Required action: The expected output is an exact copy of each line from the line with "BALLIU J&R | VENDODHJA: EL-KO -> Sarandë" through the end of the data below, with no pictures in it.

^^^^^^^^

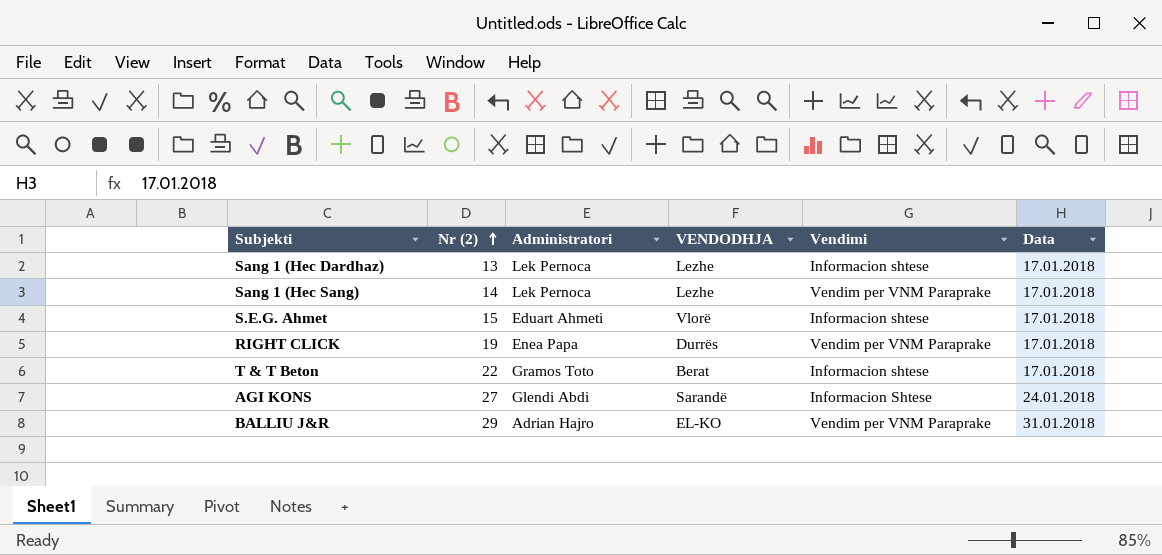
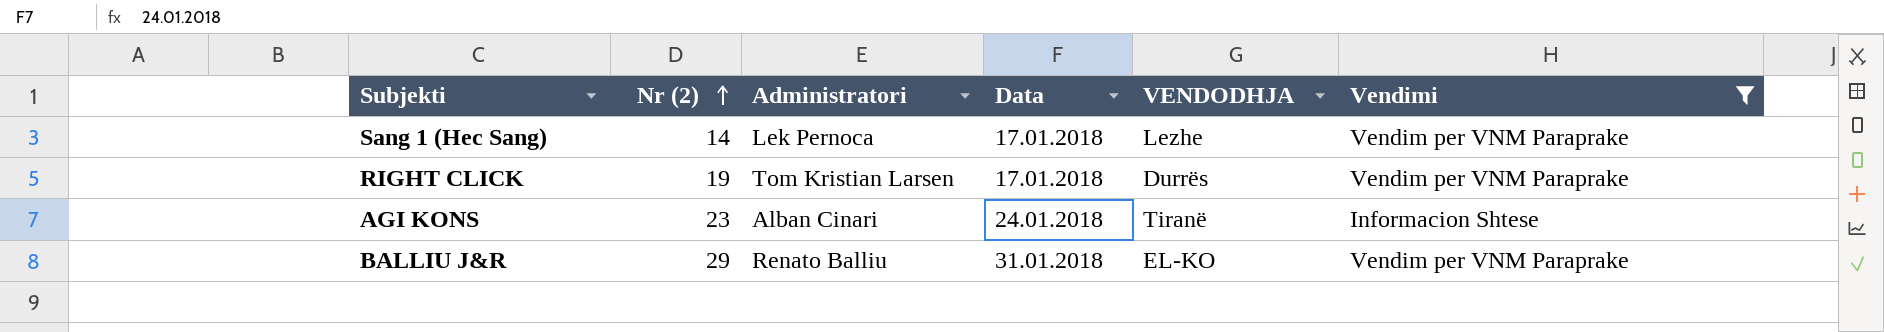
filter: none -> Vendimi != Informacion shtese
column Data | position: 6 -> 4
RIGHT CLICK | Administratori: Enea Papa -> Tom Kristian Larsen
AGI KONS | Nr (2): 27 -> 23
AGI KONS | Administratori: Glendi Abdi -> Alban Cinari
AGI KONS | VENDODHJA: Sarandë -> Tiranë
BALLIU J&R | Administratori: Adrian Hajro -> Renato Balliu

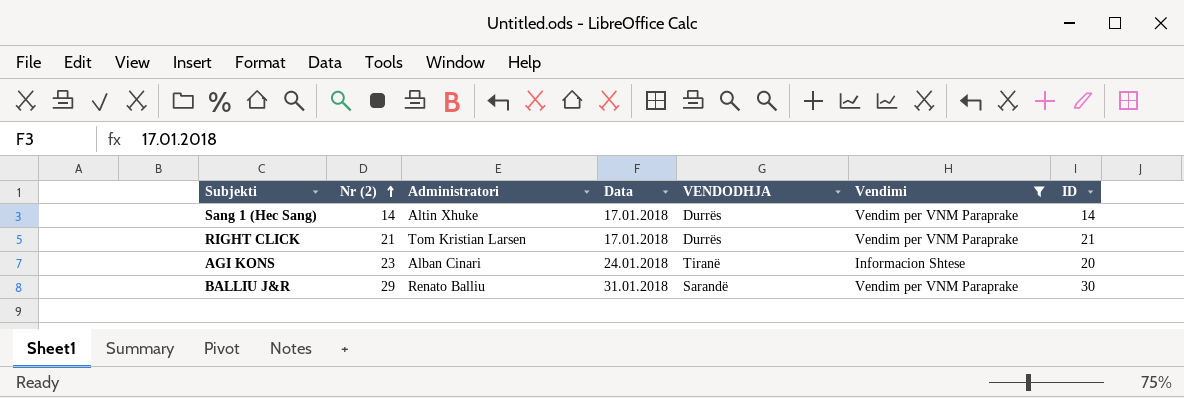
column ID | position: none -> 7
Sang 1 (Hec Sang) | Administratori: Lek Pernoca -> Altin Xhuke
Sang 1 (Hec Sang) | VENDODHJA: Lezhe -> Durrës
RIGHT CLICK | Nr (2): 19 -> 21
BALLIU J&R | VENDODHJA: EL-KO -> Sarandë

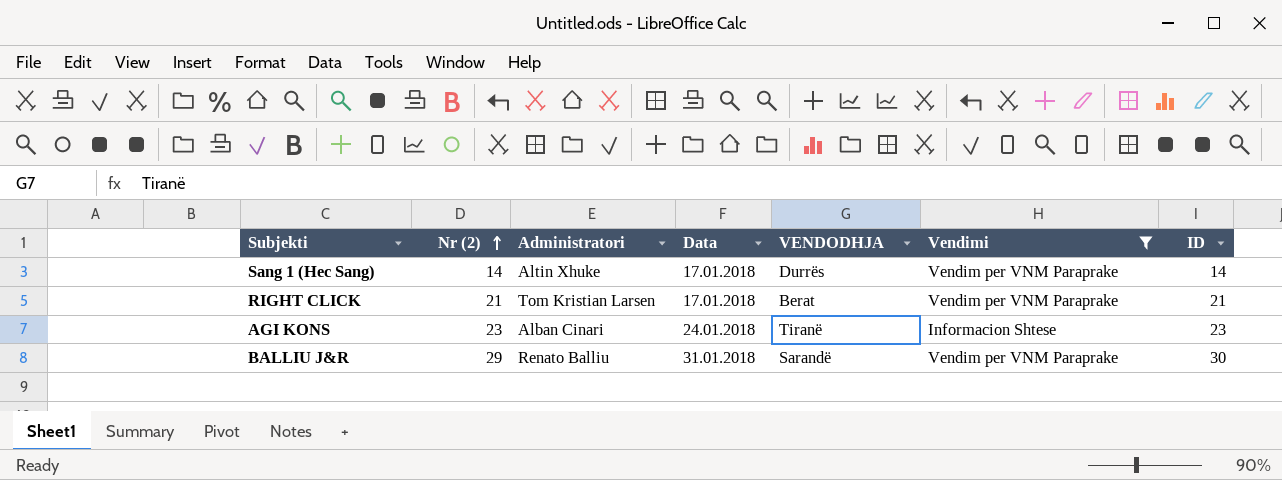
RIGHT CLICK | VENDODHJA: Durrës -> Berat
AGI KONS | ID: 20 -> 23

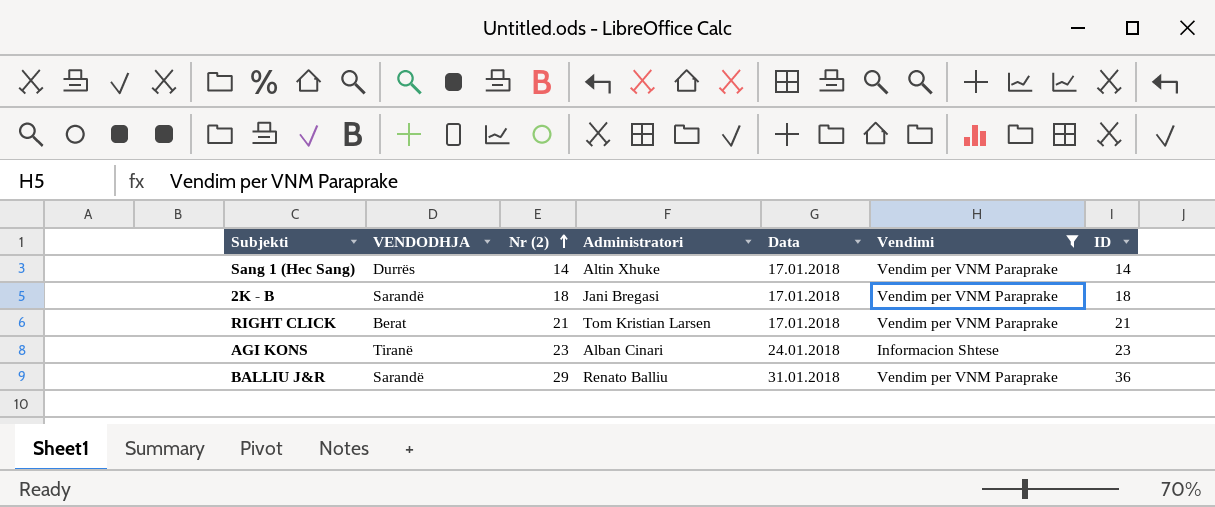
column VENDODHJA | position: 5 -> 2
row 2K - B: none -> Sarandë | 18 | Jani Bregasi | 17.01.2018 | Vendim per VNM Paraprake | 18
BALLIU J&R | ID: 30 -> 36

^^^^^^^^

Solution to this exercise:
BALLIU J&R | VENDODHJA: EL-KO -> Sarandë

RIGHT CLICK | VENDODHJA: Durrës -> Berat
AGI KONS | ID: 20 -> 23

column VENDODHJA | position: 5 -> 2
row 2K - B: none -> Sarandë | 18 | Jani Bregasi | 17.01.2018 | Vendim per VNM Paraprake | 18
BALLIU J&R | ID: 30 -> 36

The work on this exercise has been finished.